-- DATA IN THIS EXERCISE --
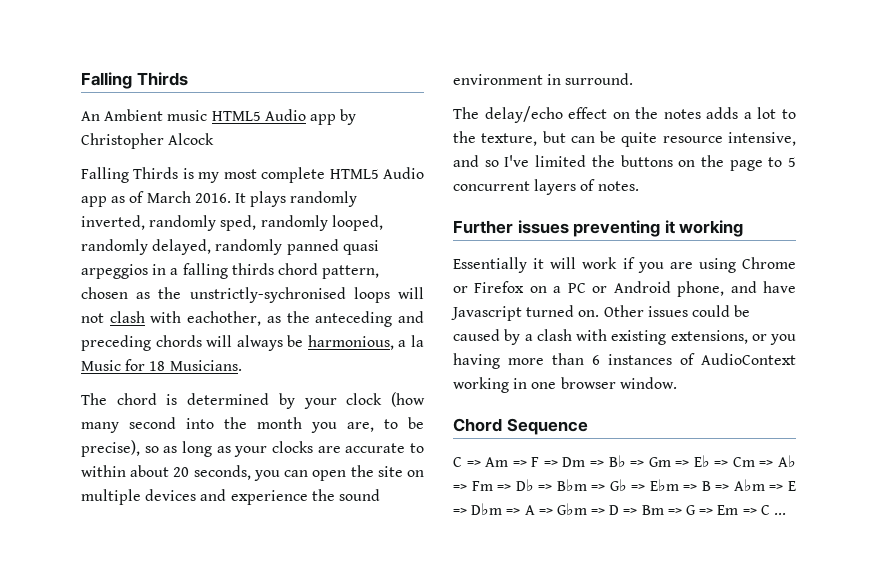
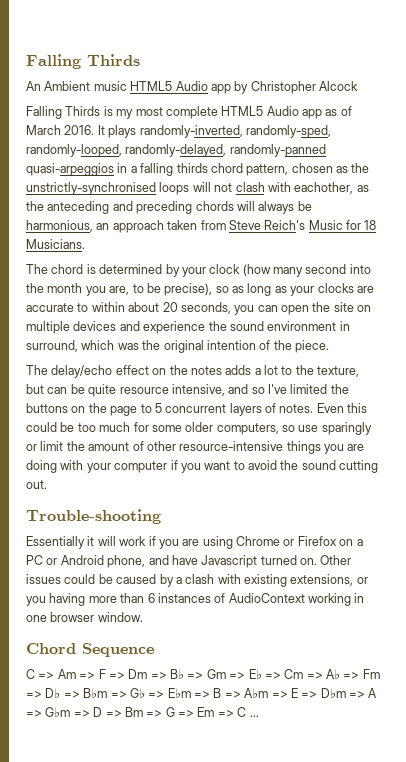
- It plays randomly inverted, randomly sped, randomly looped, randomly delayed, randomly panned quasi arpeggios in a falling thirds chord pattern, chosen as the unstrictly-sychronised loops will not clash with eachother, as the anteceding and preceding chords will always be harmonious, a la Music for 18 Musicians.
+ It plays randomly-inverted, randomly-sped, randomly-looped, randomly-delayed, randomly-panned quasi-arpeggios in a falling thirds chord pattern, chosen as the unstrictly-synchronised loops will not clash with eachother, as the anteceding and preceding chords will always be harmonious, an approach taken from Steve Reich's Music for 18 Musicians.
- The chord is determined by your clock (how many second into the month you are, to be precise), so as long as your clocks are accurate to within about 20 seconds, you can open the site on multiple devices and experience the sound environment in surround.
+ The chord is determined by your clock (how many second into the month you are, to be precise), so as long as your clocks are accurate to within about 20 seconds, you can open the site on multiple devices and experience the sound environment in surround, which was the original intention of the piece.
- The delay/echo effect on the notes adds a lot to the texture, but can be quite resource intensive, and so I've limited the buttons on the page to 5 concurrent layers of notes.
- Further issues preventing it working
+ The delay/echo effect on the notes adds a lot to the texture, but can be quite resource intensive, and so I've limited the buttons on the page to 5 concurrent layers of notes. Even this could be too much for some older computers, so use sparingly or limit the amount of other resource-intensive things you are doing with your computer if you want to avoid the sound cutting out.
+ Trouble-shooting

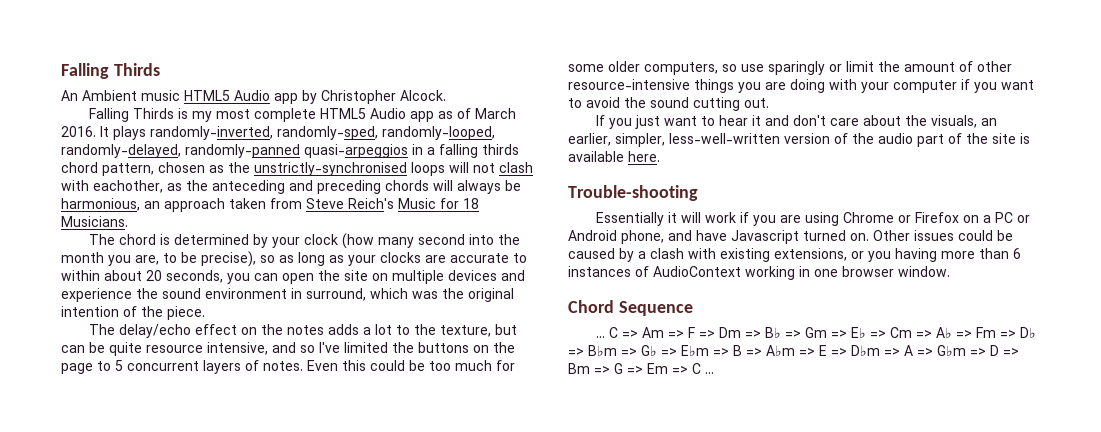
- An Ambient music HTML5 Audio app by Christopher Alcock
+ An Ambient music HTML5 Audio app by Christopher Alcock.
+ If you just want to hear it and don't care about the visuals, an earlier, simpler, less-well-written version of the audio part of the site is available here.
  Chord Sequence
- C => Am => F => Dm => B♭ => Gm => E♭ => Cm => A♭ => Fm => D♭ => B♭m => G♭ => E♭m => B => A♭m => E => D♭m => A => G♭m => D => Bm => G => Em => C ...
+ ... C => Am => F => Dm => B♭ => Gm => E♭ => Cm => A♭ => Fm => D♭ => B♭m => G♭ => E♭m => B => A♭m => E => D♭m => A => G♭m => D => Bm => G => Em => C ...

-- EXERCISE --
The pictures stay out; everything else in the records above must be repeated exactly.

-- ANSWER SECTION --
- It plays randomly inverted, randomly sped, randomly looped, randomly delayed, randomly panned quasi arpeggios in a falling thirds chord pattern, chosen as the unstrictly-sychronised loops will not clash with eachother, as the anteceding and preceding chords will always be harmonious, a la Music for 18 Musicians.
+ It plays randomly-inverted, randomly-sped, randomly-looped, randomly-delayed, randomly-panned quasi-arpeggios in a falling thirds chord pattern, chosen as the unstrictly-synchronised loops will not clash with eachother, as the anteceding and preceding chords will always be harmonious, an approach taken from Steve Reich's Music for 18 Musicians.
- The chord is determined by your clock (how many second into the month you are, to be precise), so as long as your clocks are accurate to within about 20 seconds, you can open the site on multiple devices and experience the sound environment in surround.
+ The chord is determined by your clock (how many second into the month you are, to be precise), so as long as your clocks are accurate to within about 20 seconds, you can open the site on multiple devices and experience the sound environment in surround, which was the original intention of the piece.
- The delay/echo effect on the notes adds a lot to the texture, but can be quite resource intensive, and so I've limited the buttons on the page to 5 concurrent layers of notes.
- Further issues preventing it working
+ The delay/echo effect on the notes adds a lot to the texture, but can be quite resource intensive, and so I've limited the buttons on the page to 5 concurrent layers of notes. Even this could be too much for some older computers, so use sparingly or limit the amount of other resource-intensive things you are doing with your computer if you want to avoid the sound cutting out.
+ Trouble-shooting

- An Ambient music HTML5 Audio app by Christopher Alcock
+ An Ambient music HTML5 Audio app by Christopher Alcock.
+ If you just want to hear it and don't care about the visuals, an earlier, simpler, less-well-written version of the audio part of the site is available here.
  Chord Sequence
- C => Am => F => Dm => B♭ => Gm => E♭ => Cm => A♭ => Fm => D♭ => B♭m => G♭ => E♭m => B => A♭m => E => D♭m => A => G♭m => D => Bm => G => Em => C ...
+ ... C => Am => F => Dm => B♭ => Gm => E♭ => Cm => A♭ => Fm => D♭ => B♭m => G♭ => E♭m => B => A♭m => E => D♭m => A => G♭m => D => Bm => G => Em => C ...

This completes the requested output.